The PIRA saw itself as the true successor to the original Irish Republican Army (1917-1922), and often referred to itself, and was referred to, plainly as the IRA. Beginning in 1969, the PIRA launched a campaign against British rule in the north. The attack on the Marine School came in the 20th year of British occupation of Northern Ireland.  

This particularly bloody memory of the long and violent era of Northern Ireland’s occupation provides a lens for current conflicts. Taking a look back, we can see that while treaties have been signed and troops removed, there is still incredible tension in Northern Ireland, stemming from divisions imposed by the British Empire. 

Following partition, the Catholic minority in Northern Ireland faced institutional discrimination. Employment and public housing discrimination caused many North Irish Catholics to immigrate. Those who stayed formed a Civil Rights movement (their marches were frequently interrupted by loyalists.) Civil unrest began to boil over in the mid-1960s as Irish Catholics in the North drew inspiration from the American Civil Rights movement. 

Northern Ireland erupted in August 1969. “The Troubles” began with the Battle of Bogside. Irish Nationalists in Derry, Northern Ireland, threw stones at a parade of "Apprentice Boys" (a protestant fraternity). Massive rioting broke out in Derry and spread over the whole of Northern Ireland August 14-17. The PIRA established itself as a defence force for the Catholic minority in these days.(The IRA would gain far more political clout following the Bloody Sunday Massacre in 1972, during which the British shot 26 peaceful protestors, killing 13.)
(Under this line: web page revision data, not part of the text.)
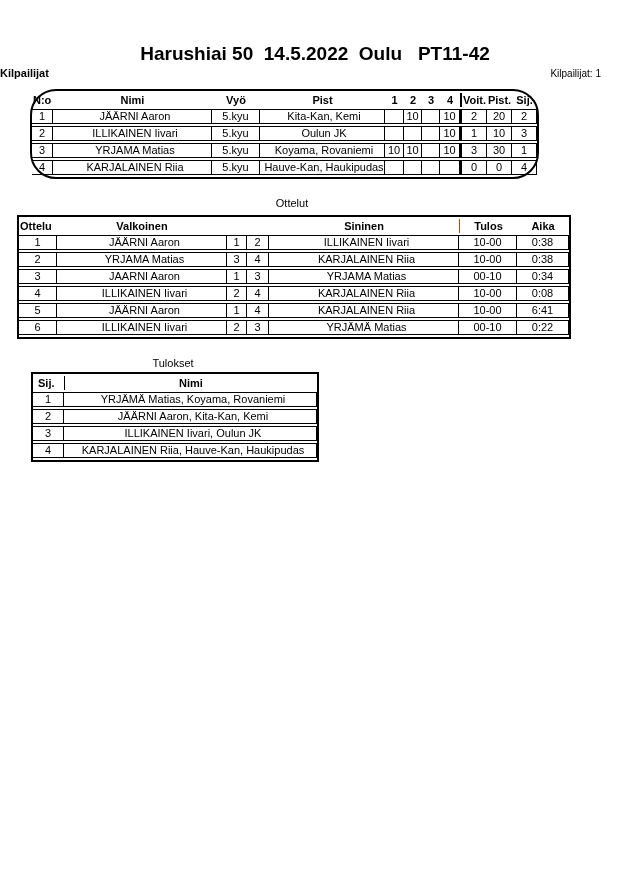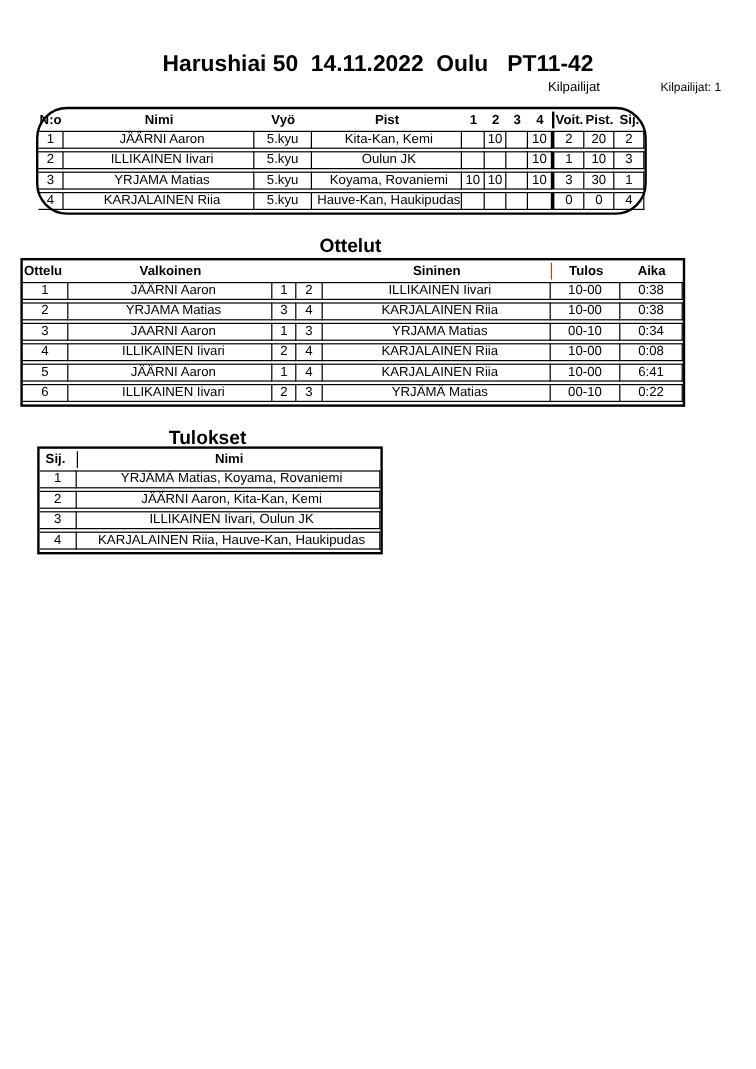"Harushiai 50 14.11.2022 Oulu PT11-42" div.abs { text: 14.11.2022 -> 14.5.2022 }
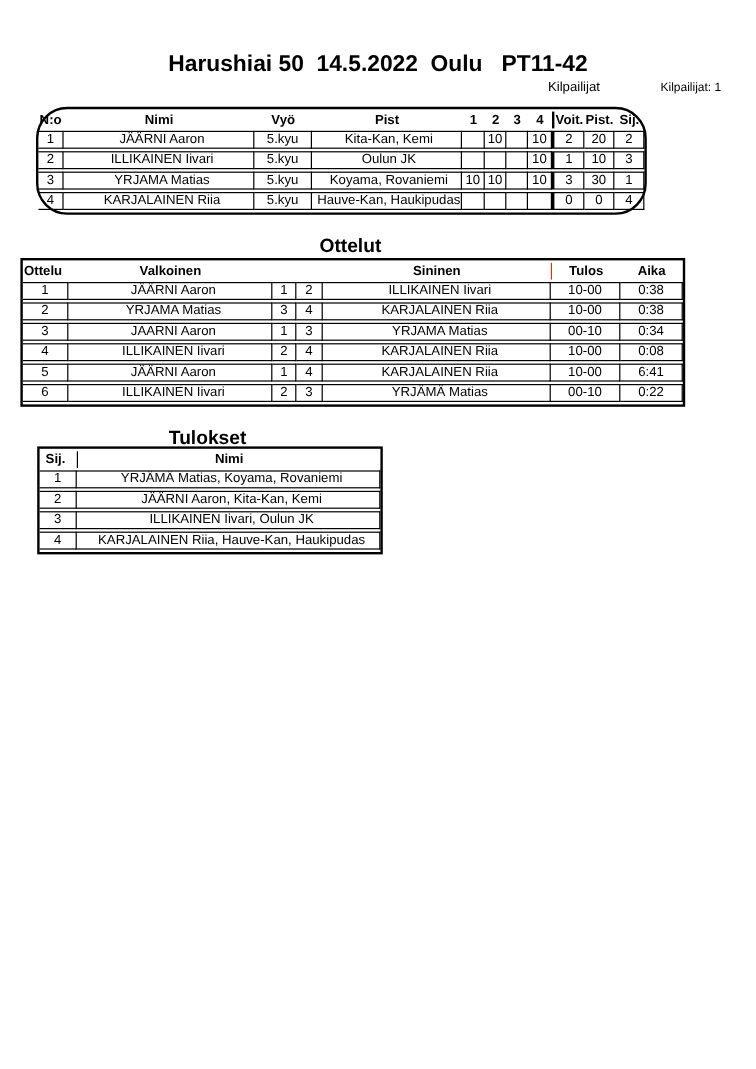"Kilpailijat" .subtitle-kilpailijat { font-weight: normal -> bold; text-align: right -> left }
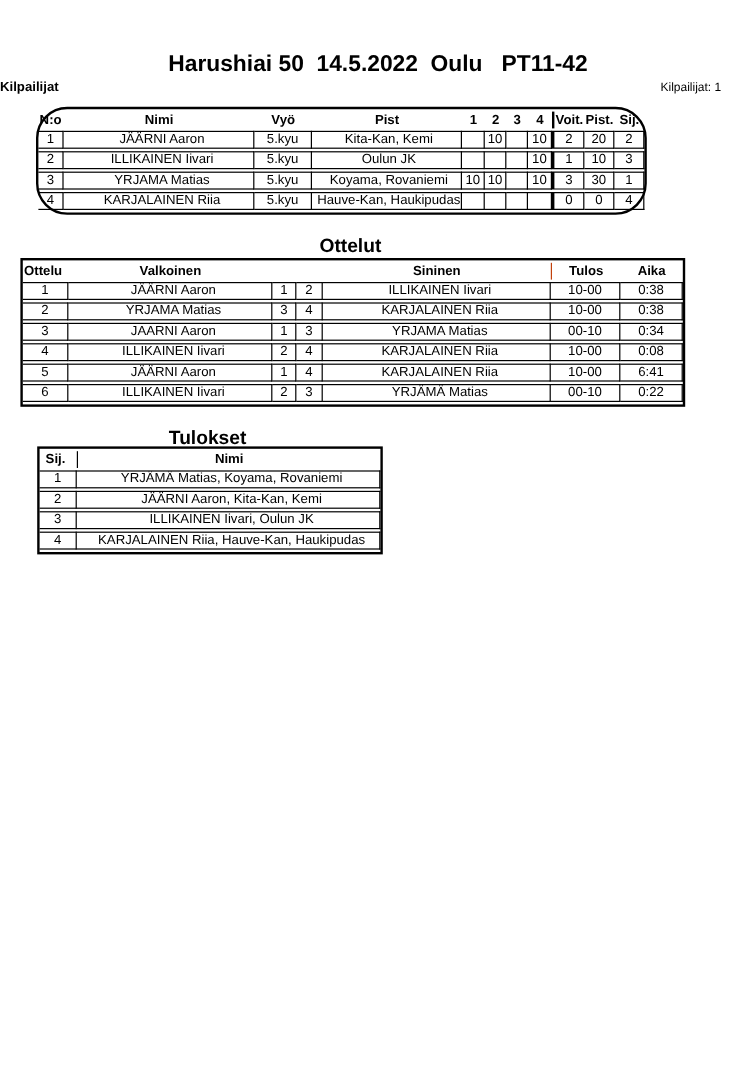"Ottelut" .section-title { font-size: 16px -> 11px; font-weight: bold -> normal }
The Battle of Bogside and subsequent rioting inspired the British Armed Forces "Operation Banner" - the occupation of Northern Ireland. Operation Banner began in August 1969 and ended in July 2007, making it the single longest campaign by the British Armed forces (at nearly 38 years). 

Following the The Good Friday Agreement, construction of "Peace Lines" by the British government in the cities of Northern Ireland increased exponentially. Peace Lines are massive concrete walls dividing nationalist (Catholic) and loyalist (Protestant) communities. Through the early 2000s, construction of peace lines boomed. the British began building walls in 1969 but, as they planned to remove troops, decided it was necessary to double down. Walls have been built most extensively in Belfast, but also Derry, Portadown and several other urban centers. 

Discussions have surfaced for the potential removal of peace lines in Northern Ireland. The North Irish Executive branch of government has planned for the removal of all peace lines by 2023. However, the issue is still contentious. Many in North Ireland support the walls as necessary for security. 

A conflict defined by fear has no easy solution. The failure to defend minority rights in the North created divisions that democracy could not solve. Referendums and polls of North Irish continually establish that the majority is loyal to the UK and unwilling to join the whole of Ireland. However, the North Irish Catholics often boycotted these referendums so as to call into question their legitimacy (much like Crimea).

The bombing in Kent, The Bloody Sunday Massacre and all acts of violence perpetrated by the PIRA and British Armed Forces created deep mental scars in The UK and Ireland. They rationalized general fear on both sides. Today, the North is not separated so much by institutions as it was before occupation; instead self-segregation divides cities, along with the cement barriers.